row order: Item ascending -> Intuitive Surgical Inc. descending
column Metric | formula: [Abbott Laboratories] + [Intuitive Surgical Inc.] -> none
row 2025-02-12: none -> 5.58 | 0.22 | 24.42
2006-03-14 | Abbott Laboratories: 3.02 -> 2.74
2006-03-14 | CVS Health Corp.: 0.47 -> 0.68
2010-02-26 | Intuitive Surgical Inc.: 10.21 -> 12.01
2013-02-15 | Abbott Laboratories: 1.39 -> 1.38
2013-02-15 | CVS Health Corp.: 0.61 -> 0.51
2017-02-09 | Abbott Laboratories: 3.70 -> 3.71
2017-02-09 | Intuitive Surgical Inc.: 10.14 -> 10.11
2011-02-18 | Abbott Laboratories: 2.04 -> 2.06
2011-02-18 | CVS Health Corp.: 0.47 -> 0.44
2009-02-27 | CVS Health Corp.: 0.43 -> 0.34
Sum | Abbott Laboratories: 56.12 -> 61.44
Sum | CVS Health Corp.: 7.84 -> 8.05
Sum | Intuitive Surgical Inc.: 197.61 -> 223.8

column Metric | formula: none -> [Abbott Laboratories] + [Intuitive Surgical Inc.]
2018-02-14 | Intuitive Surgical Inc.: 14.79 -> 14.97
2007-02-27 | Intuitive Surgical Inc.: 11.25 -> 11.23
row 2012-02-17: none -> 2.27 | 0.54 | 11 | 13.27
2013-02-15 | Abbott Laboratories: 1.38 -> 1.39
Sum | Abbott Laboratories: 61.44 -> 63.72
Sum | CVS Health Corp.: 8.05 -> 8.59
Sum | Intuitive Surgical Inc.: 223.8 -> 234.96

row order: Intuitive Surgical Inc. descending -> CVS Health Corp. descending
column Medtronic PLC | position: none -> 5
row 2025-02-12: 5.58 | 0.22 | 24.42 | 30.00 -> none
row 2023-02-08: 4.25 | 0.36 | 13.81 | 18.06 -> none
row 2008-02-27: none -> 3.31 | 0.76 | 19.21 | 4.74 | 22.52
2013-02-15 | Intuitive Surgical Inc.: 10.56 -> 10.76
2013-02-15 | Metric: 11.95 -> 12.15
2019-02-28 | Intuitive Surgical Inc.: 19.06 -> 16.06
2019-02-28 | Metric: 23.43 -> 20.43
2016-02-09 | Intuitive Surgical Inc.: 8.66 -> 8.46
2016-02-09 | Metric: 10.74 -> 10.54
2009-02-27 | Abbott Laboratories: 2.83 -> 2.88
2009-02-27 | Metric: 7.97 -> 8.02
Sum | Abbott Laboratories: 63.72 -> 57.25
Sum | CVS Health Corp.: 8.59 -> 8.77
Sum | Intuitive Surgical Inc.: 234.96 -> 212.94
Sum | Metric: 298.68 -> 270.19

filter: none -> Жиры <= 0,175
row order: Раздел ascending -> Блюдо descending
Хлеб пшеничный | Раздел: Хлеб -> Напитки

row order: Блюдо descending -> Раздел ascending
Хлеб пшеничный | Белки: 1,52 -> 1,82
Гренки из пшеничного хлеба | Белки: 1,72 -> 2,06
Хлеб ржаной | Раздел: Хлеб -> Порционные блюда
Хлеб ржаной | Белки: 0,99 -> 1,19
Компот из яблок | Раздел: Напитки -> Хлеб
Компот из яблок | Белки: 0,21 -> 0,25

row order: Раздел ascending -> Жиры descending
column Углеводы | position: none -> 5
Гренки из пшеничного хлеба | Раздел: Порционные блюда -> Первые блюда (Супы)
◇ ◇ ◇
**Assigned task**
Every line must be copied exactly as it stands above.

**Final answer**
row order: Item ascending -> Intuitive Surgical Inc. descending
column Metric | formula: [Abbott Laboratories] + [Intuitive Surgical Inc.] -> none
row 2025-02-12: none -> 5.58 | 0.22 | 24.42
2006-03-14 | Abbott Laboratories: 3.02 -> 2.74
2006-03-14 | CVS Health Corp.: 0.47 -> 0.68
2010-02-26 | Intuitive Surgical Inc.: 10.21 -> 12.01
2013-02-15 | Abbott Laboratories: 1.39 -> 1.38
2013-02-15 | CVS Health Corp.: 0.61 -> 0.51
2017-02-09 | Abbott Laboratories: 3.70 -> 3.71
2017-02-09 | Intuitive Surgical Inc.: 10.14 -> 10.11
2011-02-18 | Abbott Laboratories: 2.04 -> 2.06
2011-02-18 | CVS Health Corp.: 0.47 -> 0.44
2009-02-27 | CVS Health Corp.: 0.43 -> 0.34
Sum | Abbott Laboratories: 56.12 -> 61.44
Sum | CVS Health Corp.: 7.84 -> 8.05
Sum | Intuitive Surgical Inc.: 197.61 -> 223.8

column Metric | formula: none -> [Abbott Laboratories] + [Intuitive Surgical Inc.]
2018-02-14 | Intuitive Surgical Inc.: 14.79 -> 14.97
2007-02-27 | Intuitive Surgical Inc.: 11.25 -> 11.23
row 2012-02-17: none -> 2.27 | 0.54 | 11 | 13.27
2013-02-15 | Abbott Laboratories: 1.38 -> 1.39
Sum | Abbott Laboratories: 61.44 -> 63.72
Sum | CVS Health Corp.: 8.05 -> 8.59
Sum | Intuitive Surgical Inc.: 223.8 -> 234.96

row order: Intuitive Surgical Inc. descending -> CVS Health Corp. descending
column Medtronic PLC | position: none -> 5
row 2025-02-12: 5.58 | 0.22 | 24.42 | 30.00 -> none
row 2023-02-08: 4.25 | 0.36 | 13.81 | 18.06 -> none
row 2008-02-27: none -> 3.31 | 0.76 | 19.21 | 4.74 | 22.52
2013-02-15 | Intuitive Surgical Inc.: 10.56 -> 10.76
2013-02-15 | Metric: 11.95 -> 12.15
2019-02-28 | Intuitive Surgical Inc.: 19.06 -> 16.06
2019-02-28 | Metric: 23.43 -> 20.43
2016-02-09 | Intuitive Surgical Inc.: 8.66 -> 8.46
2016-02-09 | Metric: 10.74 -> 10.54
2009-02-27 | Abbott Laboratories: 2.83 -> 2.88
2009-02-27 | Metric: 7.97 -> 8.02
Sum | Abbott Laboratories: 63.72 -> 57.25
Sum | CVS Health Corp.: 8.59 -> 8.77
Sum | Intuitive Surgical Inc.: 234.96 -> 212.94
Sum | Metric: 298.68 -> 270.19

filter: none -> Жиры <= 0,175
row order: Раздел ascending -> Блюдо descending
Хлеб пшеничный | Раздел: Хлеб -> Напитки

row order: Блюдо descending -> Раздел ascending
Хлеб пшеничный | Белки: 1,52 -> 1,82
Гренки из пшеничного хлеба | Белки: 1,72 -> 2,06
Хлеб ржаной | Раздел: Хлеб -> Порционные блюда
Хлеб ржаной | Белки: 0,99 -> 1,19
Компот из яблок | Раздел: Напитки -> Хлеб
Компот из яблок | Белки: 0,21 -> 0,25

row order: Раздел ascending -> Жиры descending
column Углеводы | position: none -> 5
Гренки из пшеничного хлеба | Раздел: Порционные блюда -> Первые блюда (Супы)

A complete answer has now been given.